**WHAT THE TASK ASKS:**
Could you copy exactly the lines below, beginning at the line with "font-weight: bold ->" and stopping after the line with "text: 55 ->", with no pictures?

**ENTRIES PROVIDED:**
::::::

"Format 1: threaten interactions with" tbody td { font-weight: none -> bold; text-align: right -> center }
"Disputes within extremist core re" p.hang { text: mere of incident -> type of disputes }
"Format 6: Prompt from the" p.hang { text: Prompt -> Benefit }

::::::

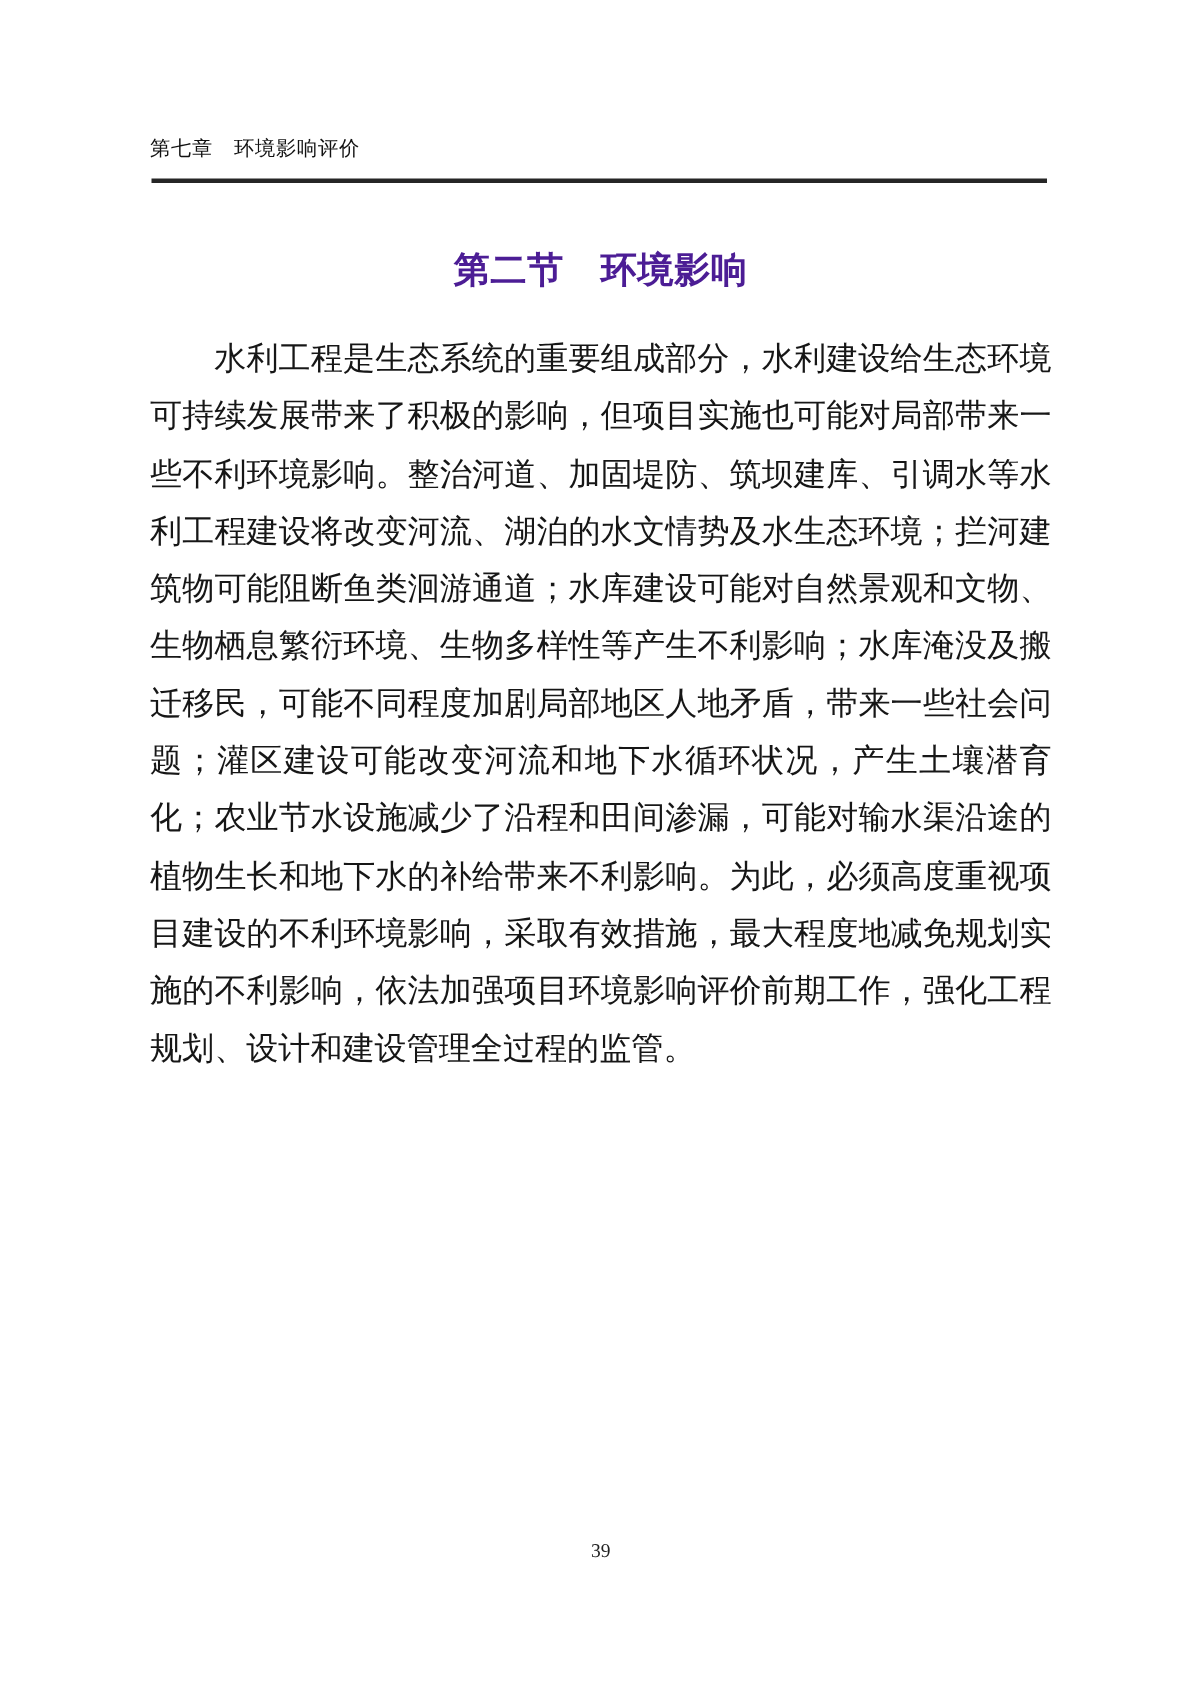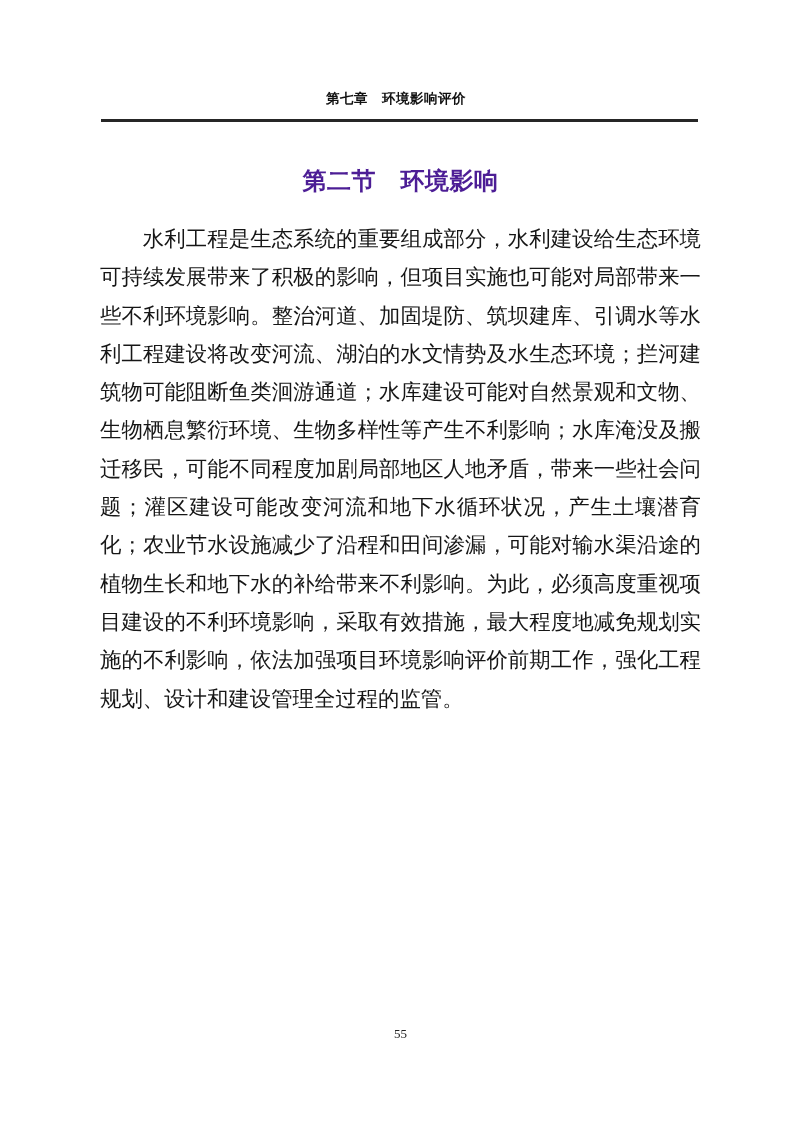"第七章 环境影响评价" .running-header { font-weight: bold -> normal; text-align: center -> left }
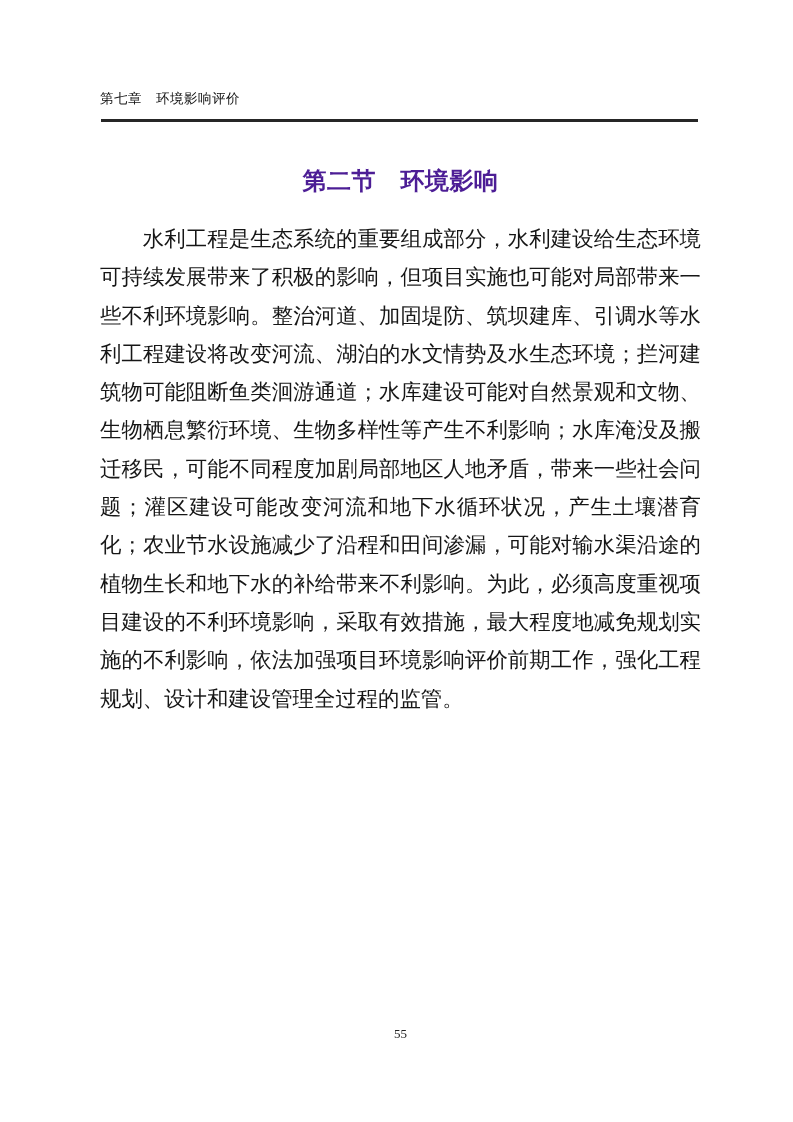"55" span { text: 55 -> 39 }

::::::

**ANSWER SPACE:**
"第七章 环境影响评价" .running-header { font-weight: bold -> normal; text-align: center -> left }
"55" span { text: 55 -> 39 }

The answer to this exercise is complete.